= Internet Explorer Administration Kit =

Microsoft Internet Explorer management program

Internet Explorer Administration Kit (IEAK), is a stand-alone freeware computer program from Microsoft that allows software developers, ISPs, content providers and large organizations to build, deploy and manage customized Internet Explorer installation packages for either distribution or internal use.

==Features==
IEAK can be used by organizations to customize the settings for the browser, integrate add-ons, change branding of the browser to use customized logos, and centrally manage the distribution of the software.

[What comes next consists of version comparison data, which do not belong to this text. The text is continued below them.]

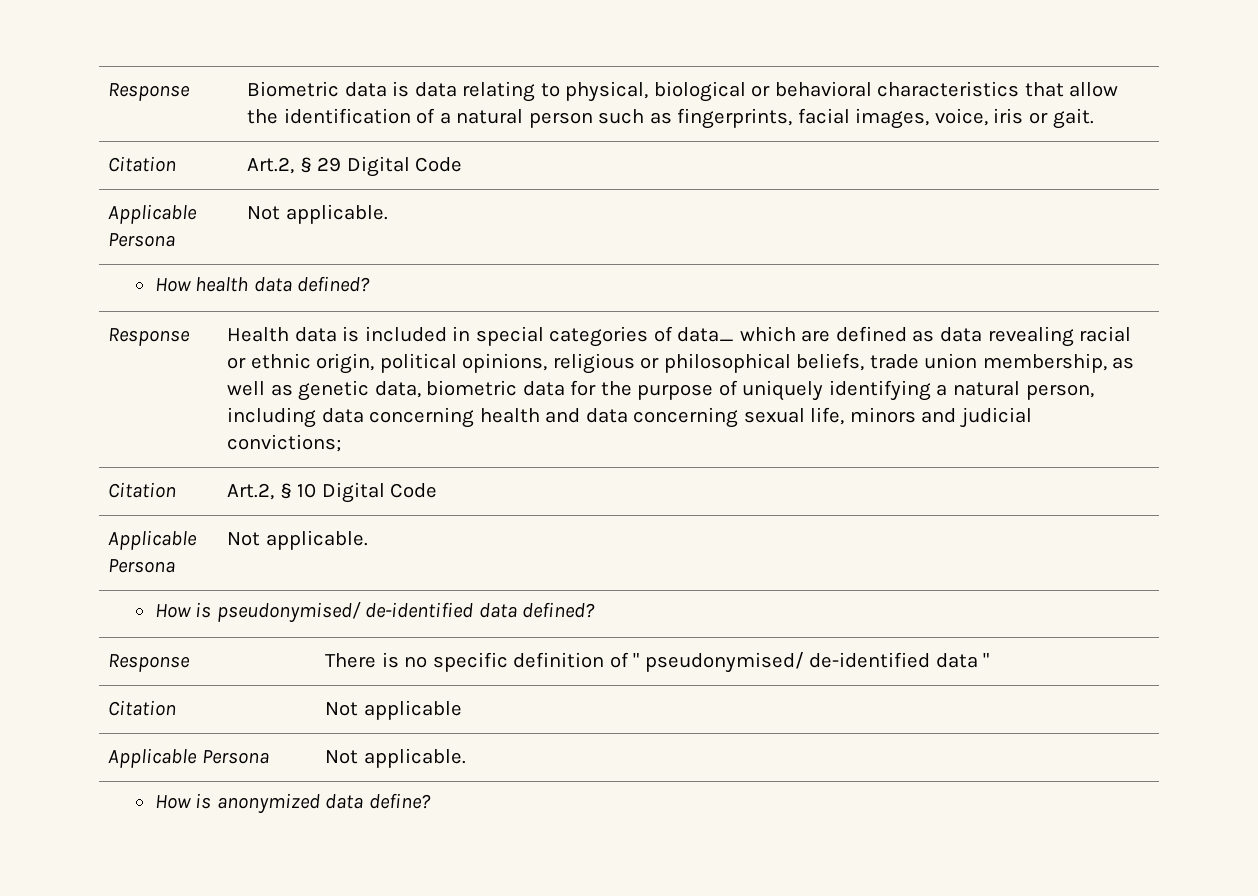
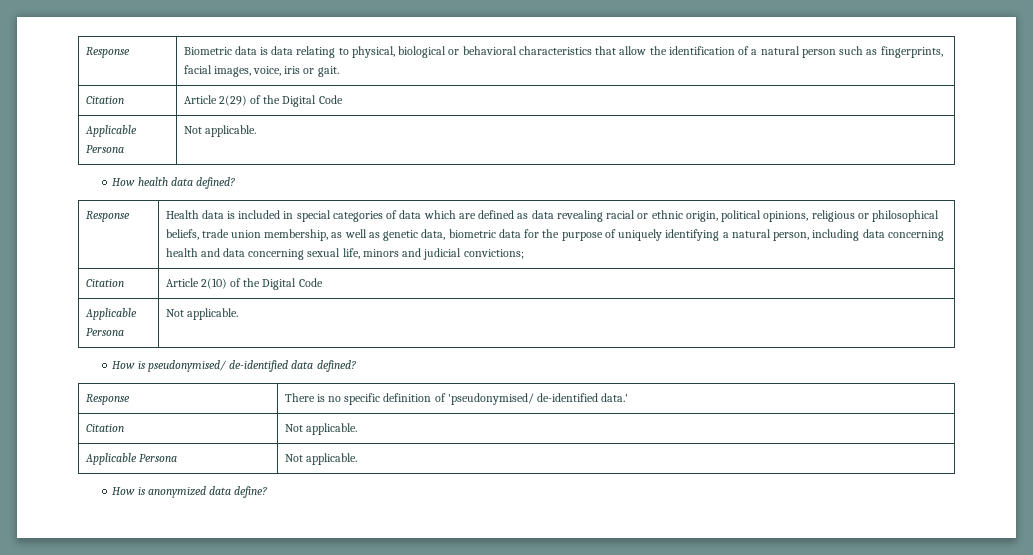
- Citation | Art.2, § 29 Digital Code
+ Citation | Article 2(29) of the Digital Code
- Health data is included in special categories of data_ which are defined as data revealing racial or ethnic origin, political opinions, religious or philosophical beliefs, trade union membership, as well as genetic data, biometric data for the purpose of uniquely identifying a natural person, including data concerning health and data concerning sexual life, minors and judicial convictions;
+ Health data is included in special categories of data which are defined as data revealing racial or ethnic origin, political opinions, religious or philosophical beliefs, trade union membership, as well as genetic data, biometric data for the purpose of uniquely identifying a natural person, including data concerning health and data concerning sexual life, minors and judicial convictions;
- Citation | Art.2, § 10 Digital Code
+ Citation | Article 2(10) of the Digital Code
- Response | There is no specific definition of " pseudonymised/ de-identified data "
+ Response | There is no specific definition of 'pseudonymised/ de-identified data.'
- Citation | Not applicable
+ Citation | Not applicable.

The IEAK consists of several components, including:
- Internet Explorer Customization Wizard, which lets an organization customize the configuration of the browser, and create redistributable packages with the customizations applied.
- IEAK Profile Manager, which lets create multiple sets of IE settings and customizations. Any of the set can then be quickly selected for building the redistributable.
- IEAK Toolkit, which provides tools, sample scripts and resources such as bitmaps (introduced in Internet Explorer 6).

==Versions==
The first version of IEAK, version 3.0, was released in September 1996, ahead of the release of Internet Explorer 3 in 1997. It competed with Netscape's Mission Control software, which retailed for ; meanwhile, Microsoft offered IEAK free of charge. Since the release of IEAK 3.0, there has been a corresponding IEAK for every Internet Explorer release, culminating with the final version of Internet Explorer, version 11, in 2013. By the time of IEAK 4.0's release in late 1997, it was in use by over 2,000 licensed users.